Could you set down exactly the lines in the records below between the line holding "MAILLOT FCB H JSY ROUGE: 3 for 136.59 -> none" and the line holding "Ελάχιστη κατάθεση: 120", inclusive?
_ _ _ _ _
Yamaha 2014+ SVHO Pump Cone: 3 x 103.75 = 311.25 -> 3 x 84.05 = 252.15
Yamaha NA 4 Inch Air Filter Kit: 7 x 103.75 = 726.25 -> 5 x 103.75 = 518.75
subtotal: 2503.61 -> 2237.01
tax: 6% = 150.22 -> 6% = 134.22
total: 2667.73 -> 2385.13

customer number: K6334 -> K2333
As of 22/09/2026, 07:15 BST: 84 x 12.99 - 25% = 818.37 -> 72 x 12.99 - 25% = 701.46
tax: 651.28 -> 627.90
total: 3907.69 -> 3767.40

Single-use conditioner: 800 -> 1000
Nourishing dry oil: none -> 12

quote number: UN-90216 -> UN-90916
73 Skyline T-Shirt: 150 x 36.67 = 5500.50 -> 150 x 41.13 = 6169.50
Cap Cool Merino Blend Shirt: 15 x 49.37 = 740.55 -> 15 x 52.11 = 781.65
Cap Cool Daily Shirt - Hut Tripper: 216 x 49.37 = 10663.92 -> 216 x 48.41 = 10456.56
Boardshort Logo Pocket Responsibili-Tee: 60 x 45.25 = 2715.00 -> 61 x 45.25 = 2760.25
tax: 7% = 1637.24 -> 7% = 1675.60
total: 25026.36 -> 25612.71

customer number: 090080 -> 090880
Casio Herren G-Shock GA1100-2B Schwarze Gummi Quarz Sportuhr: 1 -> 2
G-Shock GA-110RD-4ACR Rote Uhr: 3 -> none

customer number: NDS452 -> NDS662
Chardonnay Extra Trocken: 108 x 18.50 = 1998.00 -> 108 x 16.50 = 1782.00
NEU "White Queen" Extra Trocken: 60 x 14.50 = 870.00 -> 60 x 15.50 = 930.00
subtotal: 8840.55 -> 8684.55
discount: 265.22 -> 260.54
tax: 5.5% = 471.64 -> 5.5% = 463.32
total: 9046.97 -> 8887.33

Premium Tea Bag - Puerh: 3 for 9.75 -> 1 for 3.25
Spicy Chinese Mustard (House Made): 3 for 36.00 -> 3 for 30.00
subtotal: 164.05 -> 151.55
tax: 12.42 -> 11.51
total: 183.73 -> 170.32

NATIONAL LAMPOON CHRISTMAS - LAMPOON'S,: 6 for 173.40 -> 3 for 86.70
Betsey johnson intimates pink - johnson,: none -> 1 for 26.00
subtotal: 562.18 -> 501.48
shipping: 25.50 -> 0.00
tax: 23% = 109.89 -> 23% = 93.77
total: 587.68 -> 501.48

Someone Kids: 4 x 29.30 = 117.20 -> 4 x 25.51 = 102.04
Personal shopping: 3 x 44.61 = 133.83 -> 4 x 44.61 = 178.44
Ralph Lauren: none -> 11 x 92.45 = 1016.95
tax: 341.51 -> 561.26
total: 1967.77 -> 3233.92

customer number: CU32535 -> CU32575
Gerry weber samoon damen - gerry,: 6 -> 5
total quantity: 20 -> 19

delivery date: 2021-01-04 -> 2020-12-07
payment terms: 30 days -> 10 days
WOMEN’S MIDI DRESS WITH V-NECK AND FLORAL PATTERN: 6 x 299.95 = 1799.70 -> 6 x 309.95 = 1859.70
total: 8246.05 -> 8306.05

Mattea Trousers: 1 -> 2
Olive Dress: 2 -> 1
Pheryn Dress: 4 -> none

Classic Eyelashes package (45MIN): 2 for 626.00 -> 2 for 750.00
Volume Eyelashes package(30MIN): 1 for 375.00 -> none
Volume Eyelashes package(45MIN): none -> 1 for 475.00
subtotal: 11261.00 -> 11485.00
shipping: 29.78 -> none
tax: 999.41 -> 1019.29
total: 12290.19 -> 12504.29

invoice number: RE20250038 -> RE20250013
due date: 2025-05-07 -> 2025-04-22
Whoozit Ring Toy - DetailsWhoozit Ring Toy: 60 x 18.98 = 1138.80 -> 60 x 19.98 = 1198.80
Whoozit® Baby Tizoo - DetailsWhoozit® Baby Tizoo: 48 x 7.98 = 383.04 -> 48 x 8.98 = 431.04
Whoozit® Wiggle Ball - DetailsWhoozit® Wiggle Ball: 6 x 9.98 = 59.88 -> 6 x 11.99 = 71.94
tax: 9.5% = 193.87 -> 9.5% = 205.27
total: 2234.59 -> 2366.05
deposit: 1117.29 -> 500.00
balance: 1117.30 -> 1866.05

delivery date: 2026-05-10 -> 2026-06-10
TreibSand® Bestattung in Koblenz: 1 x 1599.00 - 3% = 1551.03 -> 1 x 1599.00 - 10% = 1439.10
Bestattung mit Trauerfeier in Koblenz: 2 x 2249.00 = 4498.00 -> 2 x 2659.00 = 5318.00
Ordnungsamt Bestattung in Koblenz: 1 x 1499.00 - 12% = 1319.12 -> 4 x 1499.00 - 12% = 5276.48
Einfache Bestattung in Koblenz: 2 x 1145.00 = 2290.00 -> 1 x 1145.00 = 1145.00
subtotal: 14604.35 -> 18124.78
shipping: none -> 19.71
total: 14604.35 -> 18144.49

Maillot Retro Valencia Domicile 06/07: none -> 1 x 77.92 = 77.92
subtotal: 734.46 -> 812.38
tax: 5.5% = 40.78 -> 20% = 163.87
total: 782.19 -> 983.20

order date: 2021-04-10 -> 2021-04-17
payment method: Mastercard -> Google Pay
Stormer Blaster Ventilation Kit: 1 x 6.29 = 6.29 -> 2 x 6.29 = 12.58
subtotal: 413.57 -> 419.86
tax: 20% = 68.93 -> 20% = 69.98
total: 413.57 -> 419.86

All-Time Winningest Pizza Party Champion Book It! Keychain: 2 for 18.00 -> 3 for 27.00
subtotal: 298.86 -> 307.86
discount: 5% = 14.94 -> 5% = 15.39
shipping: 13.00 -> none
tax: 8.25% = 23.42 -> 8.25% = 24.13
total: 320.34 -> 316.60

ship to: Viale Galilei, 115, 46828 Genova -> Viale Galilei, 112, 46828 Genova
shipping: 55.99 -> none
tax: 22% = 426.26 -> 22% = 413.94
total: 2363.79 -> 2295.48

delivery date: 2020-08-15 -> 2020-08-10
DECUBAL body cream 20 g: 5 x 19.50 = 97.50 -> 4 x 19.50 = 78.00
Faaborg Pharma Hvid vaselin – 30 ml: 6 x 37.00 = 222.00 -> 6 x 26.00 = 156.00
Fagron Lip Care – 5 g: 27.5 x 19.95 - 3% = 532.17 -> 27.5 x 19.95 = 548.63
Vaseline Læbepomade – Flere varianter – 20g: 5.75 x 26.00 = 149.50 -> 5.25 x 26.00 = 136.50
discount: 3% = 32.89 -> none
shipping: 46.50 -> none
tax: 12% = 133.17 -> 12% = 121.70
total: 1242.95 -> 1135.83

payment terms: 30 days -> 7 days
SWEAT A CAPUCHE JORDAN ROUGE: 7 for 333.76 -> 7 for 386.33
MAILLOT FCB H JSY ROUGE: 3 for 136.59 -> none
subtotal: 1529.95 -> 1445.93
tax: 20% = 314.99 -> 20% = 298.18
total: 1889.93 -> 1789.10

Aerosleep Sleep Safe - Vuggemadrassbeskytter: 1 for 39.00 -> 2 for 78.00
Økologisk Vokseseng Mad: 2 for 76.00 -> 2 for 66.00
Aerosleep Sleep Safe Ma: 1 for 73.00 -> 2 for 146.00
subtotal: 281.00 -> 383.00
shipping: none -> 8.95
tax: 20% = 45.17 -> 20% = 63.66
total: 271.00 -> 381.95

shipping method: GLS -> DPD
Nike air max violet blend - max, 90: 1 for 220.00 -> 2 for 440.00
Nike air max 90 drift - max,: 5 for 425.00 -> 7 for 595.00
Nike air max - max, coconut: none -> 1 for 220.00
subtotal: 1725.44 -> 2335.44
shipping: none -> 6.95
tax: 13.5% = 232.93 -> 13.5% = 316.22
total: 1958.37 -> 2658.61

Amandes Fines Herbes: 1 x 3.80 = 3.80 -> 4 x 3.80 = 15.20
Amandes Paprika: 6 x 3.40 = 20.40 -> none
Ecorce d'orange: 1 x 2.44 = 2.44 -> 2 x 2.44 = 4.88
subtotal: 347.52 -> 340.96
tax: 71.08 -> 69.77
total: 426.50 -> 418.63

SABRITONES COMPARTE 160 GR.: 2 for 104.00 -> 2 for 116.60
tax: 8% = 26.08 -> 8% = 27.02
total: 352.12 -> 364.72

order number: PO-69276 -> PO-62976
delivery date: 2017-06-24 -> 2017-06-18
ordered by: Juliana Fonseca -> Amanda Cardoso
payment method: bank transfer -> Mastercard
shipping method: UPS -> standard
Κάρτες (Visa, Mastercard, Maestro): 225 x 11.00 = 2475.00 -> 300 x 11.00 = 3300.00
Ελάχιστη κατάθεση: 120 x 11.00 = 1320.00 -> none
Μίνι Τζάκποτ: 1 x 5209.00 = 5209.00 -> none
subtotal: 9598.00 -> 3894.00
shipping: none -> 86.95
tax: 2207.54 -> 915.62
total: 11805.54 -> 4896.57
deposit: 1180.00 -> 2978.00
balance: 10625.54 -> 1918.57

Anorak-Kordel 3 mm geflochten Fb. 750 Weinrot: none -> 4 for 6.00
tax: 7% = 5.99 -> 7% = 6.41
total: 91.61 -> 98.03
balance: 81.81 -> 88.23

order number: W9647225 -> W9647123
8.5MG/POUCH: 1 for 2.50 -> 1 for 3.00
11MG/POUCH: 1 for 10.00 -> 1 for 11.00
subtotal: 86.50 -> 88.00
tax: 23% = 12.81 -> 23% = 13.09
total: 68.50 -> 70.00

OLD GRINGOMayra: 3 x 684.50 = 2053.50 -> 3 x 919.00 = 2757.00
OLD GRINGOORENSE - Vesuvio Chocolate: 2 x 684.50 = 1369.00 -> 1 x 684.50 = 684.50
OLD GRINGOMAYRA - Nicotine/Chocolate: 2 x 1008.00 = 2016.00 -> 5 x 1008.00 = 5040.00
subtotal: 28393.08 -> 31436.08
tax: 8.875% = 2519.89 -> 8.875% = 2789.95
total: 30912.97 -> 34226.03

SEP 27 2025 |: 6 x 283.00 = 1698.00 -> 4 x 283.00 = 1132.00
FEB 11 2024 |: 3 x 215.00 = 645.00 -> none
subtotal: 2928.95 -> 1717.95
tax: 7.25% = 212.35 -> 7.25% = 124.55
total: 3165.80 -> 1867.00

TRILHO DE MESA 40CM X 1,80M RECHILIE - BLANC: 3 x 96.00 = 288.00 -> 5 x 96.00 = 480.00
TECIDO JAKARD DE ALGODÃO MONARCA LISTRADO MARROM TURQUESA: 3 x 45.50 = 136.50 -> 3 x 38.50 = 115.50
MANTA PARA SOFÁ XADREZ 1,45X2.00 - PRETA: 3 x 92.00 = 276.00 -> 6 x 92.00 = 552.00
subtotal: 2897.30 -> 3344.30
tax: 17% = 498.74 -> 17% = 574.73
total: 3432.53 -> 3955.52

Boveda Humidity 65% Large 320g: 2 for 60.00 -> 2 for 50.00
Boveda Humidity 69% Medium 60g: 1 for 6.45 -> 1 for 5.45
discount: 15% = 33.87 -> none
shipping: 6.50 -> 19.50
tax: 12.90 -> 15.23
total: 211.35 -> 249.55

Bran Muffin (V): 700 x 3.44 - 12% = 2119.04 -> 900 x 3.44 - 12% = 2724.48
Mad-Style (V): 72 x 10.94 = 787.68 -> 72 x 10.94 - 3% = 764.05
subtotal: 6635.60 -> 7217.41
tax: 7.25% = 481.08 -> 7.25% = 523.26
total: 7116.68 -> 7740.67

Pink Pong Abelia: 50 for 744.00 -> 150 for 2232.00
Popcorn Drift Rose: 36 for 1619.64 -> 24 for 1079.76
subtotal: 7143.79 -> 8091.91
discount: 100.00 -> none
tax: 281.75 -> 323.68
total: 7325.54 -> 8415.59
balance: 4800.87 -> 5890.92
_ _ _ _ _
Answer to this task.
MAILLOT FCB H JSY ROUGE: 3 for 136.59 -> none
subtotal: 1529.95 -> 1445.93
tax: 20% = 314.99 -> 20% = 298.18
total: 1889.93 -> 1789.10

Aerosleep Sleep Safe - Vuggemadrassbeskytter: 1 for 39.00 -> 2 for 78.00
Økologisk Vokseseng Mad: 2 for 76.00 -> 2 for 66.00
Aerosleep Sleep Safe Ma: 1 for 73.00 -> 2 for 146.00
subtotal: 281.00 -> 383.00
shipping: none -> 8.95
tax: 20% = 45.17 -> 20% = 63.66
total: 271.00 -> 381.95

shipping method: GLS -> DPD
Nike air max violet blend - max, 90: 1 for 220.00 -> 2 for 440.00
Nike air max 90 drift - max,: 5 for 425.00 -> 7 for 595.00
Nike air max - max, coconut: none -> 1 for 220.00
subtotal: 1725.44 -> 2335.44
shipping: none -> 6.95
tax: 13.5% = 232.93 -> 13.5% = 316.22
total: 1958.37 -> 2658.61

Amandes Fines Herbes: 1 x 3.80 = 3.80 -> 4 x 3.80 = 15.20
Amandes Paprika: 6 x 3.40 = 20.40 -> none
Ecorce d'orange: 1 x 2.44 = 2.44 -> 2 x 2.44 = 4.88
subtotal: 347.52 -> 340.96
tax: 71.08 -> 69.77
total: 426.50 -> 418.63

SABRITONES COMPARTE 160 GR.: 2 for 104.00 -> 2 for 116.60
tax: 8% = 26.08 -> 8% = 27.02
total: 352.12 -> 364.72

order number: PO-69276 -> PO-62976
delivery date: 2017-06-24 -> 2017-06-18
ordered by: Juliana Fonseca -> Amanda Cardoso
payment method: bank transfer -> Mastercard
shipping method: UPS -> standard
Κάρτες (Visa, Mastercard, Maestro): 225 x 11.00 = 2475.00 -> 300 x 11.00 = 3300.00
Ελάχιστη κατάθεση: 120 x 11.00 = 1320.00 -> none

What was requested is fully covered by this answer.